KPPO

Mapusaga, American Samoa; American Samoa;
- Frequency: 90.5 MHz

Programming
- Language: English
- Format: Religious

Ownership
- Owner: Second Samoan Congregational Church of Long Beach

Technical information
- Licensing authority: FCC
- Facility ID: 173754
- Class: C3
- ERP: 750 watts
- HAAT: 492 meters (1,614 ft)
- Transmitter coordinates: 14°19′3″S 170°45′51″W﻿ / ﻿14.31750°S 170.76417°W

Links
- Public license information: Public file; LMS;
- Webcast: KPPO Listen Live

= KPPO =

Radio station in Mapusaga, American Samoa

KPPO (90.5 FM) is a non-commercial radio station licensed to serve the community of Mapusaga, a village on Tutuila island in the American territory of American Samoa.
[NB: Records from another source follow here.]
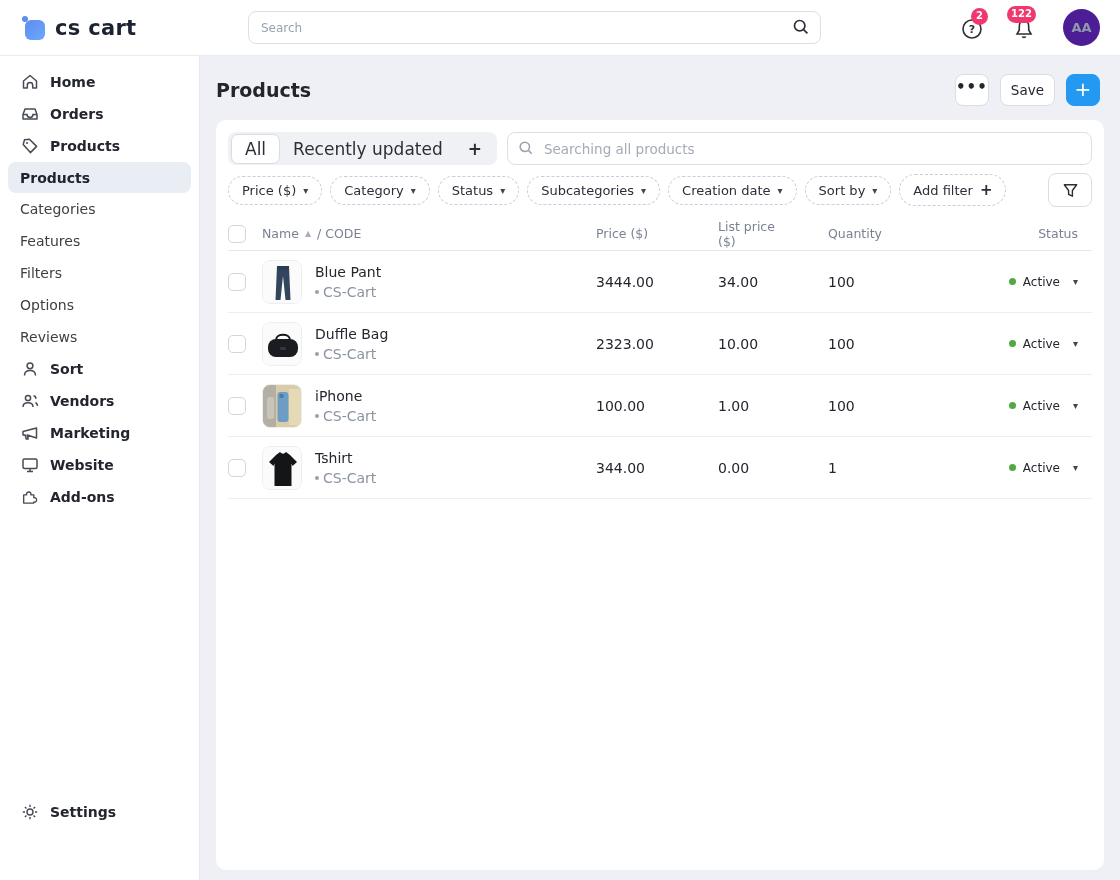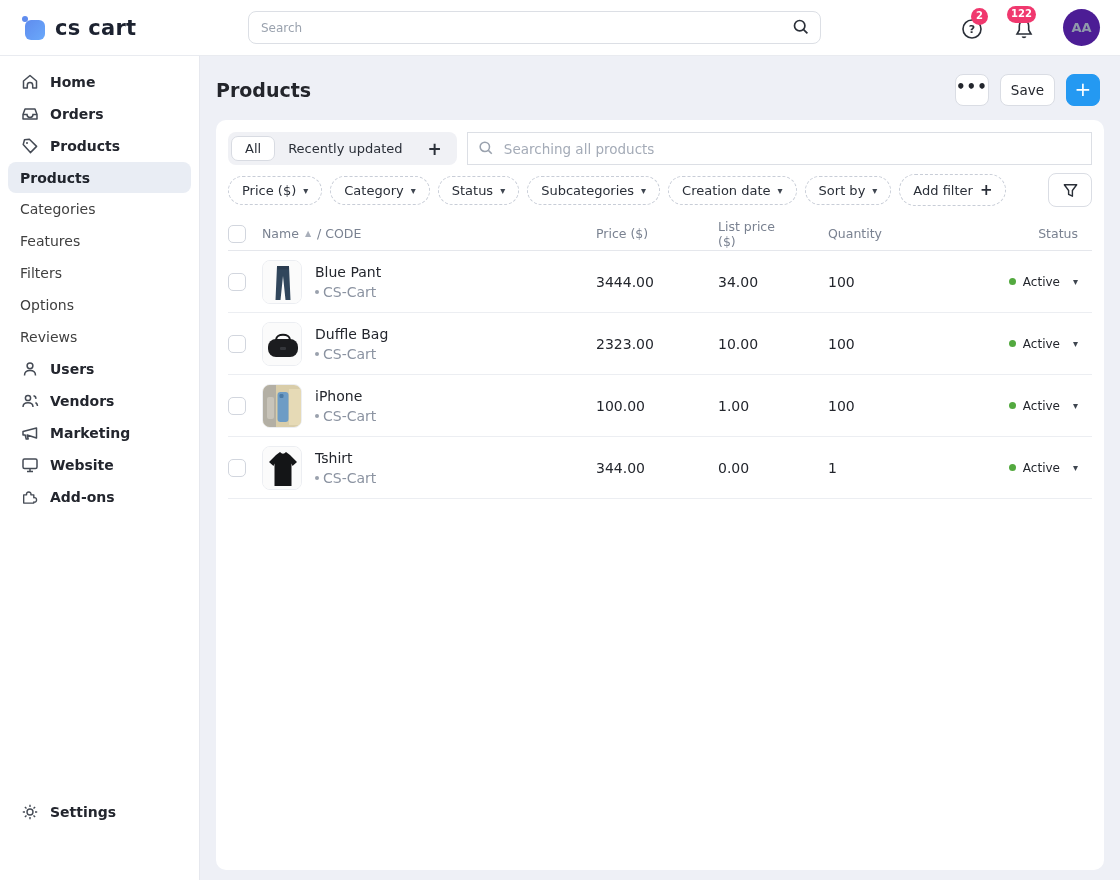"All" .seg-tab { font-size: 13px -> 17px }
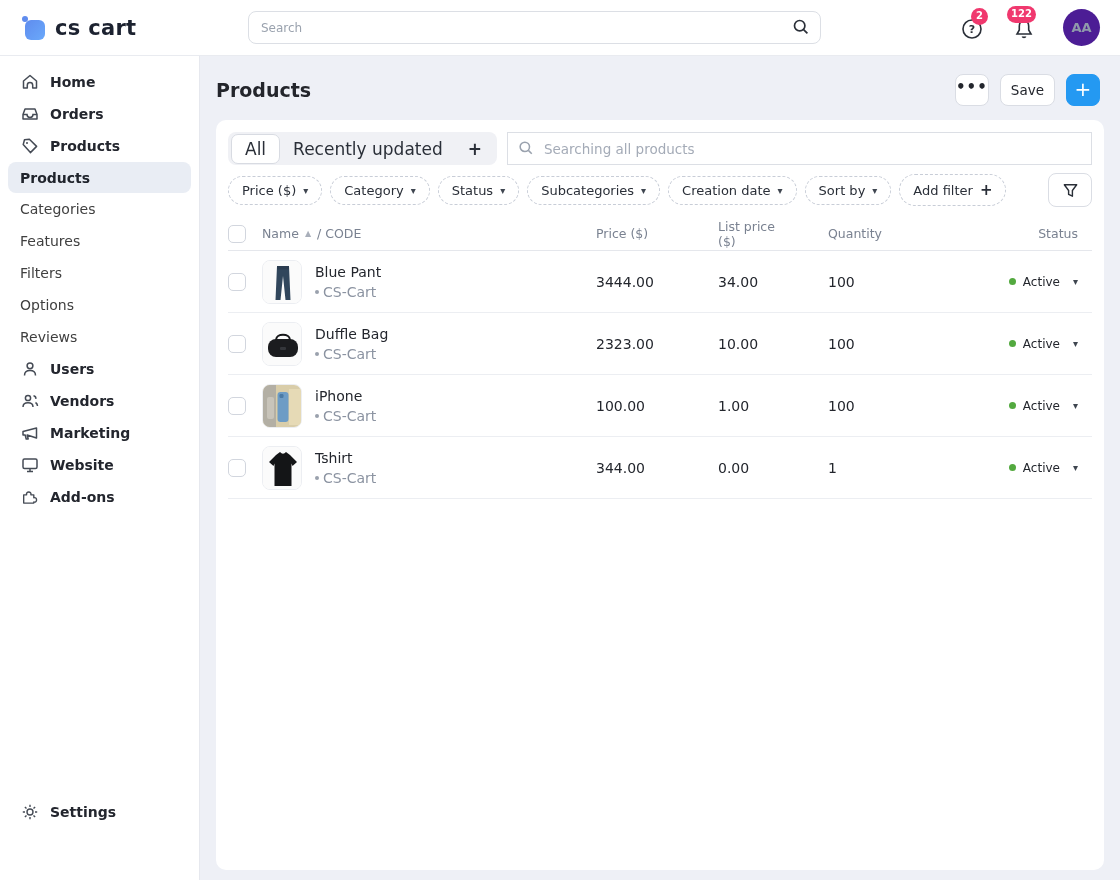"Searching all products" .prod-search input { border-radius: 0 -> 8px }
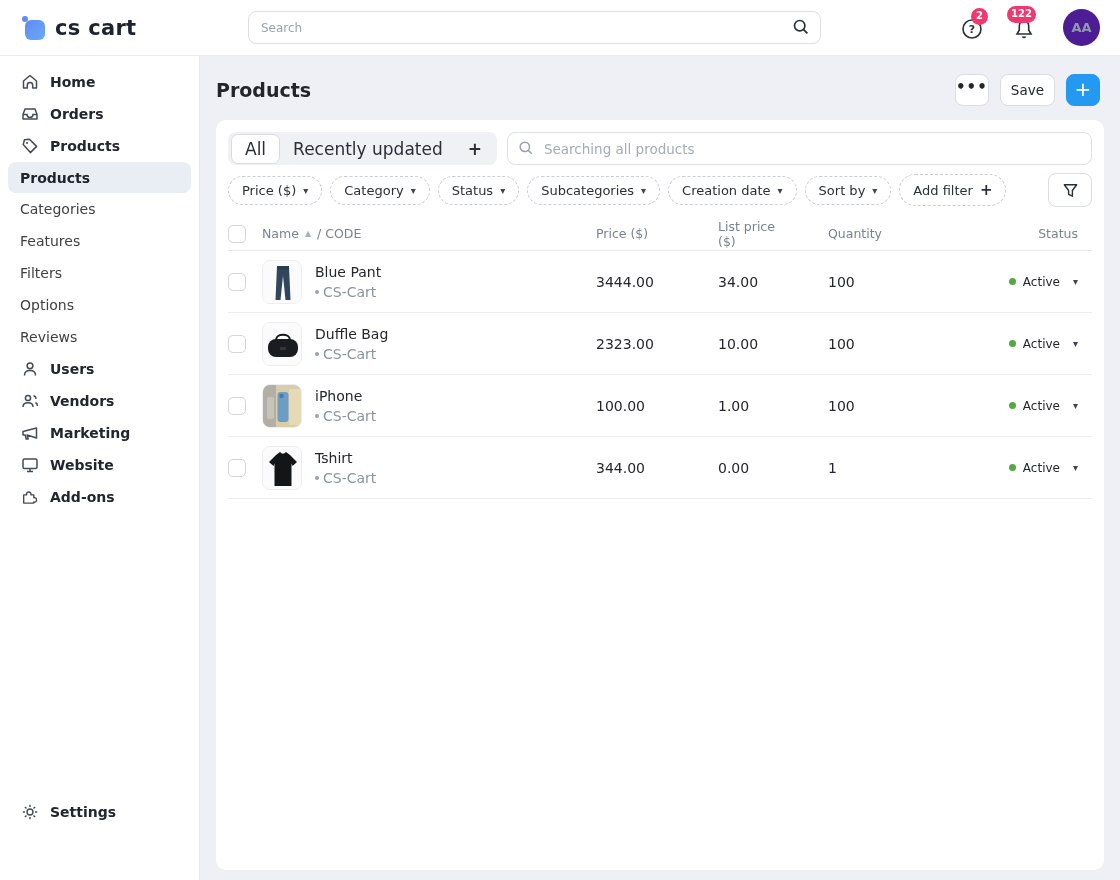"Users" span { text: Users -> Sort }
The station's broadcast license, issued in December 2011, is held by the Second Samoan Congregational Church of Long Beach. KPPO broadcasts a religious radio format.

==History==
In October 2007, the Second Samoan Congregational Church of Long Beach applied to the Federal Communications Commission (FCC) for a construction permit for a new broadcast radio station. The U.S. Federal Communications Commission granted this permit on January 12, 2009, with a scheduled expiration date of January 12, 2012. The new station was assigned call sign "KPPO" on May 12, 2009. After construction and testing were completed in December 2011, the station was granted its broadcast license on December 7, 2011.